WHAT YOU HAVE TO DO - Look below for the line containing "2. In reverse". Write out that line and the rest through the last one, exactly as they appear, but without pictures.

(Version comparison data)
<<<<

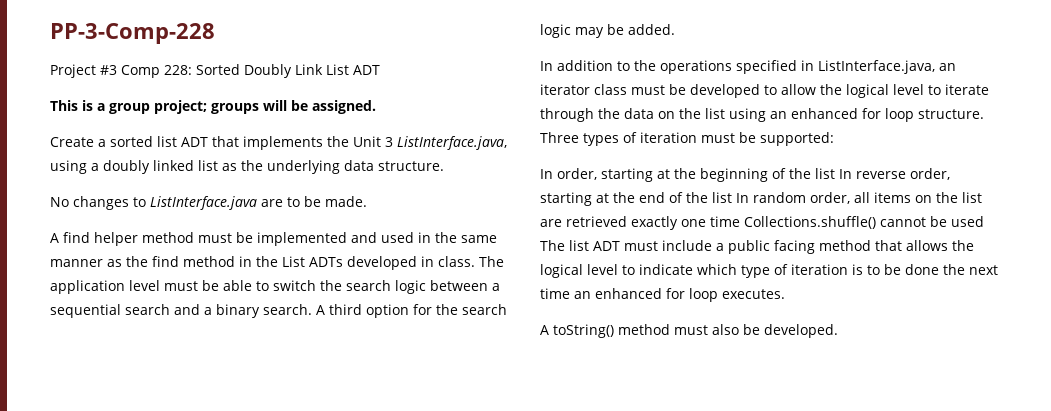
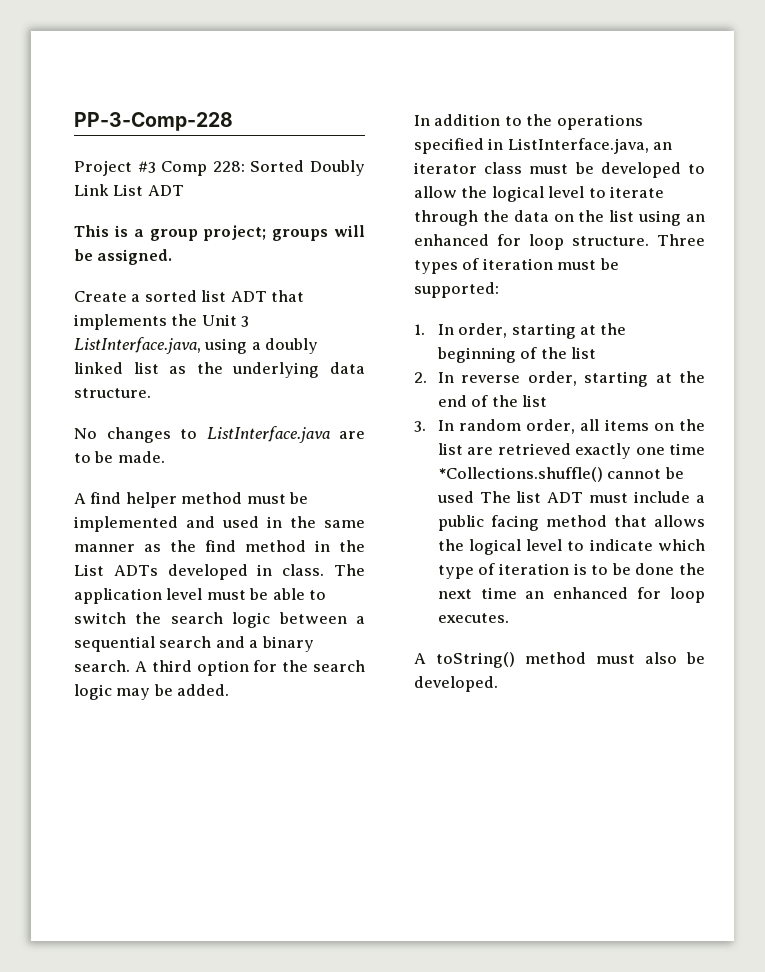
- In order, starting at the beginning of the list In reverse order, starting at the end of the list In random order, all items on the list are retrieved exactly one time Collections.shuffle() cannot be used The list ADT must include a public facing method that allows the logical level to indicate which type of iteration is to be done the next time an enhanced for loop executes.
+ 1. In order, starting at the beginning of the list
+ 2. In reverse order, starting at the end of the list
+ 3. In random order, all items on the list are retrieved exactly one time *Collections.shuffle() cannot be used The list ADT must include a public facing method that allows the logical level to indicate which type of iteration is to be done the next time an enhanced for loop executes.

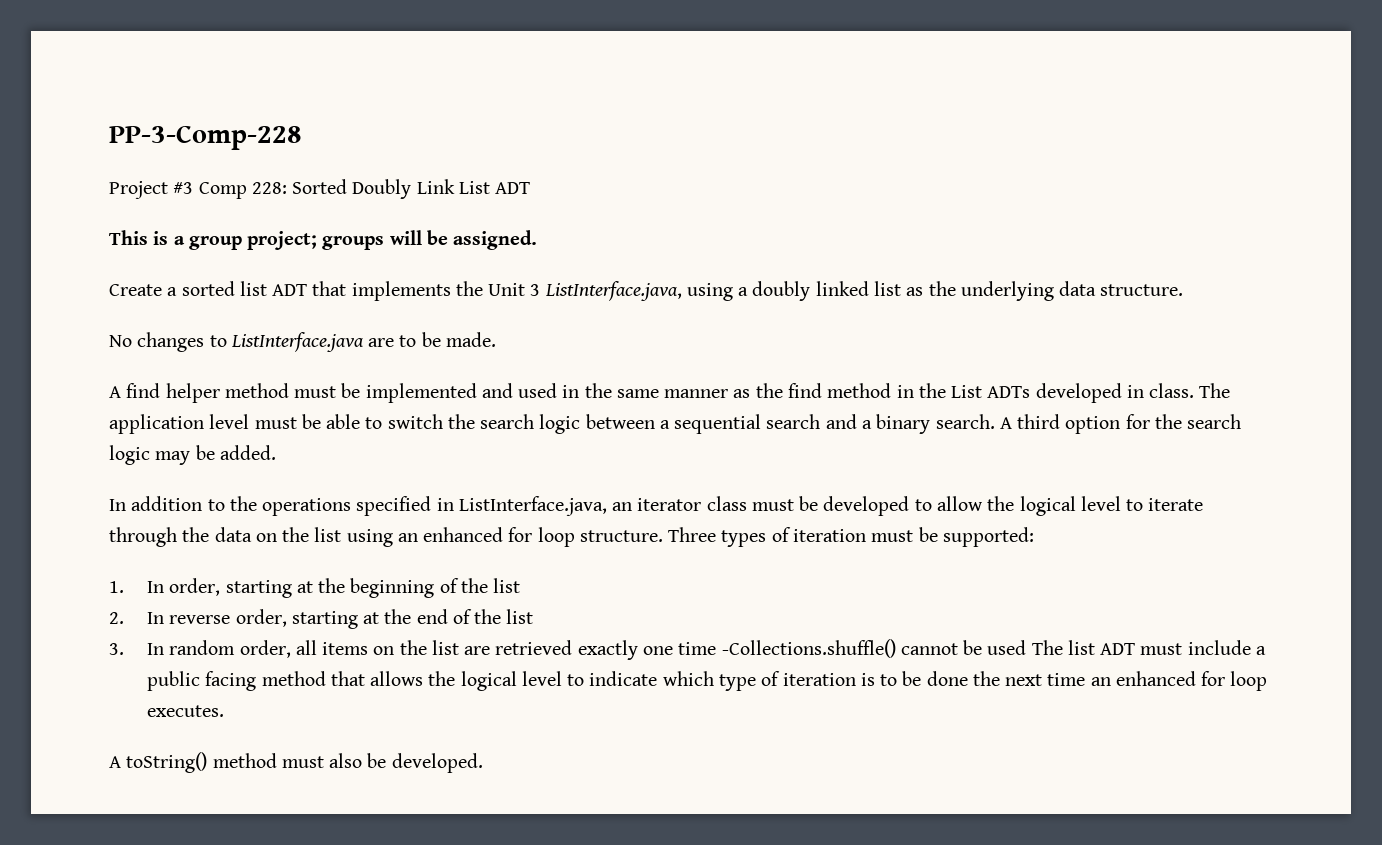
- 3. In random order, all items on the list are retrieved exactly one time *Collections.shuffle() cannot be used The list ADT must include a public facing method that allows the logical level to indicate which type of iteration is to be done the next time an enhanced for loop executes.
+ 3. In random order, all items on the list are retrieved exactly one time -Collections.shuffle() cannot be used The list ADT must include a public facing method that allows the logical level to indicate which type of iteration is to be done the next time an enhanced for loop executes.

>>>>

EXERCISE SOLUTION -
+ 2. In reverse order, starting at the end of the list
+ 3. In random order, all items on the list are retrieved exactly one time *Collections.shuffle() cannot be used The list ADT must include a public facing method that allows the logical level to indicate which type of iteration is to be done the next time an enhanced for loop executes.

- 3. In random order, all items on the list are retrieved exactly one time *Collections.shuffle() cannot be used The list ADT must include a public facing method that allows the logical level to indicate which type of iteration is to be done the next time an enhanced for loop executes.
+ 3. In random order, all items on the list are retrieved exactly one time -Collections.shuffle() cannot be used The list ADT must include a public facing method that allows the logical level to indicate which type of iteration is to be done the next time an enhanced for loop executes.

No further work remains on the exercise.